The light-dark sequence on the earth is now dependent on the sun, instead of the light created on the first day. Yet, some would distinguish between bara’ and ‘asah so as to say that at this point in time God merely instituted the sun, moon, and stars in the firmament to function in a particular way relative to earth. Yet, there is no distinction between these two verbs; nor if they were only to appear at this time, having been created on day one, Moses would have used the verb to appear as he did in verse 9. The signs are not those frequently appealed to by modern astrologists, but rather related to faith (Ps 8:1–4; Rom 1:14–20), weather (Mt 16:2, 3), prophecy (Mt 2:2; Lk 21:25), and judgment (Joel 2:30–31; Mt 24:29).
And God made two great lights; the greater light to rule the day, and the lesser light to rule the night. It is obvious that the writer is speaking from his vantage point here on earth, or from the standpoint of astronomy. The sun and moon are clearly not the greater lights of the universe. The language of appearance is common in the Old Testament and is in no way unscientific or prescientific. The moon is merely a light reflector, and the sun is only a medium-sized star. Yet, as the writer would gaze into the sky of the ancient Orient, he would note the sun dominated those skies by day and the moon by night; and his description of that phenomenon is perfectly acceptable. And the evening and the morning were the fourth day.

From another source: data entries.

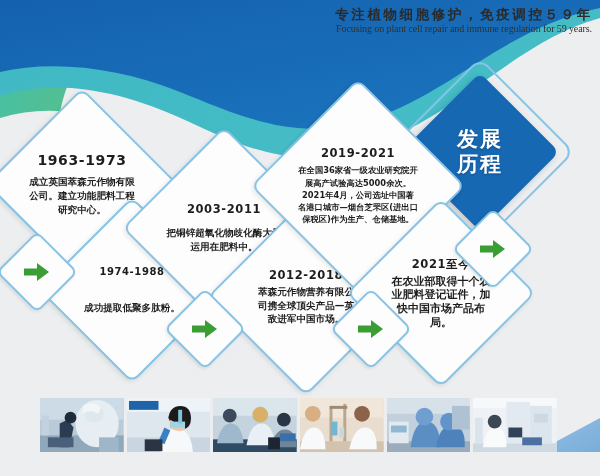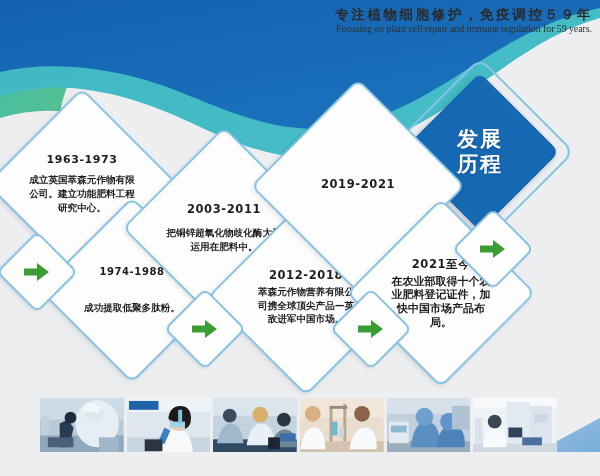--- a/index.html
+++ b/index.html
@@ -53,7 +53,7 @@
 
   
   #d1{left:14px;top:116px;width:136px;height:136px;}
-  #d1 .yr{font-size:11px;margin-bottom:7px;}
+  #d1 .yr{font-size:14px;margin-bottom:7px;}
   #d1 .tx{font-size:9.6px;line-height:14px;width:112px;}
 
   #d2{left:66px;top:224px;width:132px;height:132px;}

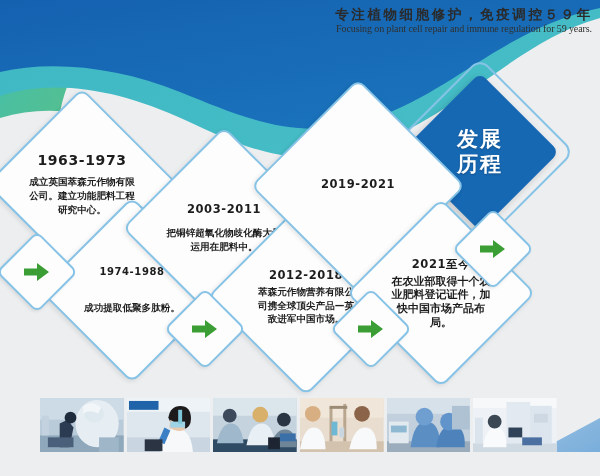--- a/index.html
+++ b/index.html
@@ -224,6 +224,7 @@
     <div class="shape"></div>
     <div class="inner">
       <div class="yr">2019-2021</div>
+      <div class="tx">在全国36家省一级农业研究院开展高产试验高达5000余次。2021年4月，公司选址中国著名港口城市—烟台芝罘区(进出口保税区)作为生产、仓储基地。</div>
     </div>
   </div>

Genesis 1:20 Then God said, “Let the waters abound with an abundance of living creatures, and let birds fly above the earth across the face of the firmament of the heavens.” :21 So God created great sea creatures and every living thing that moves, with which the waters abounded, according to their kind, and every winged bird according to its kind. And God saw that it was good. :22 And God blessed them, saying, “Be fruitful and multiply, and fill the waters in the seas, and let birds multiply on the earth.” :23 So the evening and the morning were the fifth day.
On the fifth day God created the fish and the fowl. Again, He brought them forth by His mere command, Let the waters bring forth abundantly the moving creature that hath life, and fowl that may fly above the earth.
This command should not imply that the waters themselves produced marine life; but at the command of God, the existing waters suddenly teemed with swimming creatures.
Specifically, God created great whales, the largest animals that ever lived, including the great extinct reptilian dinosaurs. They are warm-blooded mammals. Scripture completely contradicts the theory of evolution, which claims that the first animals in the oceans were sub-microscopic, single-celled creatures.